## RECORDS

· · · · ·

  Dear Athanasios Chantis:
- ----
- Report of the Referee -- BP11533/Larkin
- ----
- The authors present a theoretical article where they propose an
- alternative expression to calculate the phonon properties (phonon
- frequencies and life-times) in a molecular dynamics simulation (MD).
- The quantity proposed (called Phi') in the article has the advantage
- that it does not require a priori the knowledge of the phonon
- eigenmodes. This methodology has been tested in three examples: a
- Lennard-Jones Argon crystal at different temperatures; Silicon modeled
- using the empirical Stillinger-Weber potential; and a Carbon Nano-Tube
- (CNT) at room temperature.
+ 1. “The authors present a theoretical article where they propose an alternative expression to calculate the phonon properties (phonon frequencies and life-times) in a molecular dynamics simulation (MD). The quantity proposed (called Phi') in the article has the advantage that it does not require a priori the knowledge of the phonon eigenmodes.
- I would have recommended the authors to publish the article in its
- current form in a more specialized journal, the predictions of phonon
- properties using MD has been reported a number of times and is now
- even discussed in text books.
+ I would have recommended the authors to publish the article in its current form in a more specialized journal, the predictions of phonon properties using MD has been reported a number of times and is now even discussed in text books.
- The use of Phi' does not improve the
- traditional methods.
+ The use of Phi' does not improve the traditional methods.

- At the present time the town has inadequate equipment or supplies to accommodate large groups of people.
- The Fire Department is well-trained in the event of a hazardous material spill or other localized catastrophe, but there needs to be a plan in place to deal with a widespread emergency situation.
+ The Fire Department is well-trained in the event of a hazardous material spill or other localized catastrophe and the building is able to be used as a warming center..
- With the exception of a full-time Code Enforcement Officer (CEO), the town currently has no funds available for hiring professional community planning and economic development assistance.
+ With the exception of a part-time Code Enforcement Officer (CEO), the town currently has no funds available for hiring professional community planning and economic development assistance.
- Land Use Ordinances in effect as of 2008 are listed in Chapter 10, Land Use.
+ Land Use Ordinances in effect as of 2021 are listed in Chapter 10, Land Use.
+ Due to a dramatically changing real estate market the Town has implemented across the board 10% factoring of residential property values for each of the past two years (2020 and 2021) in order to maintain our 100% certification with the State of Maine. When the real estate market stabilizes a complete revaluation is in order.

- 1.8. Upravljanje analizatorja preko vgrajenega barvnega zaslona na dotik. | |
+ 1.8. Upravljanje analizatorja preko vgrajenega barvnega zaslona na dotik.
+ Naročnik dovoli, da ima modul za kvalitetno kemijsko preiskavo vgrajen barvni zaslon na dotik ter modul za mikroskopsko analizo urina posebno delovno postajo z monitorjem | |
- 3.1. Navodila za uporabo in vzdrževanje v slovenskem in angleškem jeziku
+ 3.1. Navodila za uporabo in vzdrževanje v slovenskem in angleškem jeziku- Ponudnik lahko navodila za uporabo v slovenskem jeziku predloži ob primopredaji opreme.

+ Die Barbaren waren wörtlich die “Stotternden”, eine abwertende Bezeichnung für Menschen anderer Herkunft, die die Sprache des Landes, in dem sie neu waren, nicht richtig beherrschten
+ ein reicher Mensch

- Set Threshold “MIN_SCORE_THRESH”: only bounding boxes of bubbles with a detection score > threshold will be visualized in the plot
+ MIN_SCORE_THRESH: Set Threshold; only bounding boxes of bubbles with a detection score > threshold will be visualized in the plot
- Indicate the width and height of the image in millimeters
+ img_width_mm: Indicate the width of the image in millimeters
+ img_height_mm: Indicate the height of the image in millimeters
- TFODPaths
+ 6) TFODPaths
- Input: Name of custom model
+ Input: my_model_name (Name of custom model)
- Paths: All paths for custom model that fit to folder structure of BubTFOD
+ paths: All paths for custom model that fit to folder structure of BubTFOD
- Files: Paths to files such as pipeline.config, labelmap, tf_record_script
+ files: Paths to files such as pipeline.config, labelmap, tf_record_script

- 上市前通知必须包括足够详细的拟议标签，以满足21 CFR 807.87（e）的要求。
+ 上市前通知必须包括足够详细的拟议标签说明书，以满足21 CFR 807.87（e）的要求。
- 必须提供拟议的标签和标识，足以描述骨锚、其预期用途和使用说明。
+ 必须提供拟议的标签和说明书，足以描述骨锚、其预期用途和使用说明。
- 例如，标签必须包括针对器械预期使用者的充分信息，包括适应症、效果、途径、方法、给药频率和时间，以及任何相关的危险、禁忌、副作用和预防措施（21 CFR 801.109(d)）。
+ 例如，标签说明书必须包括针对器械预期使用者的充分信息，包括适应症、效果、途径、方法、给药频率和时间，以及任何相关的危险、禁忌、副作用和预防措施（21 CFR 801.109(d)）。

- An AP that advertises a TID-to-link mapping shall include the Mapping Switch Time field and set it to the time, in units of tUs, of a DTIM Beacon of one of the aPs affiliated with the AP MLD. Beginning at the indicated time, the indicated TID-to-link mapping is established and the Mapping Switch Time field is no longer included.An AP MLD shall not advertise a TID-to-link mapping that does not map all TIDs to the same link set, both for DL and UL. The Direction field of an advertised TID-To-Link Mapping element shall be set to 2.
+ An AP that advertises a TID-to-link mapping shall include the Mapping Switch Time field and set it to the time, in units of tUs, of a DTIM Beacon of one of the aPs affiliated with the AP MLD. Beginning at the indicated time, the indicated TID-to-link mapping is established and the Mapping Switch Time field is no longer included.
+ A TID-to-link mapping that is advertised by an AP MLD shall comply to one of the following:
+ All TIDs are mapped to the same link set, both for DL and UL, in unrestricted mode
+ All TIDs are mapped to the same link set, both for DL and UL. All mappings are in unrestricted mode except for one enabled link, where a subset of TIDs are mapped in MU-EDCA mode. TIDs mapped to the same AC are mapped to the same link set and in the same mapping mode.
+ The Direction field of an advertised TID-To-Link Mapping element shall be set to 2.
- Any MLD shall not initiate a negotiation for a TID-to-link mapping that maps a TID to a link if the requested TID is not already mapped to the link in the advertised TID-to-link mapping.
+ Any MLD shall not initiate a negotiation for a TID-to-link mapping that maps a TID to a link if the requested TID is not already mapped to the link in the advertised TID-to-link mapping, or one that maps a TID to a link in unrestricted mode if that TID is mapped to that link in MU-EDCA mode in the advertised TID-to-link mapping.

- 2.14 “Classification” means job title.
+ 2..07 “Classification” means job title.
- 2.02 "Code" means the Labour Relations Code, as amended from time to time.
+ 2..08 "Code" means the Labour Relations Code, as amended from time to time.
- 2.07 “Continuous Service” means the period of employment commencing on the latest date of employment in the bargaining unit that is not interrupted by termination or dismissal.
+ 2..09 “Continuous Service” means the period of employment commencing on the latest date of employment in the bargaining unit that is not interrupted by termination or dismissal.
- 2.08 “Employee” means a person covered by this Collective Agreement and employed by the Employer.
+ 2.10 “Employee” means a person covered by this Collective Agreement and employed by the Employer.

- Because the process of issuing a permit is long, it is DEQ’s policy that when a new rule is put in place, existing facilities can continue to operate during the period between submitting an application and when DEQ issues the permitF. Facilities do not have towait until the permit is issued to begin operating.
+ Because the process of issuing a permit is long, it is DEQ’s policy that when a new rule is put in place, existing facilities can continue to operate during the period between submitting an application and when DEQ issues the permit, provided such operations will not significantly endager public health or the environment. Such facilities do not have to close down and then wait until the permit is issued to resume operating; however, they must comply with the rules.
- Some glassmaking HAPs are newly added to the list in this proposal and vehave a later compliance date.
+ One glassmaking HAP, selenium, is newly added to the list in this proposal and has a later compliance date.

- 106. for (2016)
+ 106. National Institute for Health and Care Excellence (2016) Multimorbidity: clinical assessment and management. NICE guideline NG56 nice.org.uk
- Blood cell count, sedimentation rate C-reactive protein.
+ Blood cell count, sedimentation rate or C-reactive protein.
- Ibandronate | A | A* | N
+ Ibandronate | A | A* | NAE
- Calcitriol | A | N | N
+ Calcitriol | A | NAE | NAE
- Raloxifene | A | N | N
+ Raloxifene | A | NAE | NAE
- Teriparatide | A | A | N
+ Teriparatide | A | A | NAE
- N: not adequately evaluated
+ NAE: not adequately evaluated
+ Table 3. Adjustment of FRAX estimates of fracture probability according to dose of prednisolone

· · · · ·

What lines above contain the word "score"? Please copy each one.

- Set Threshold “MIN_SCORE_THRESH”: only bounding boxes of bubbles with a detection score > threshold will be visualized in the plot
+ MIN_SCORE_THRESH: Set Threshold; only bounding boxes of bubbles with a detection score > threshold will be visualized in the plot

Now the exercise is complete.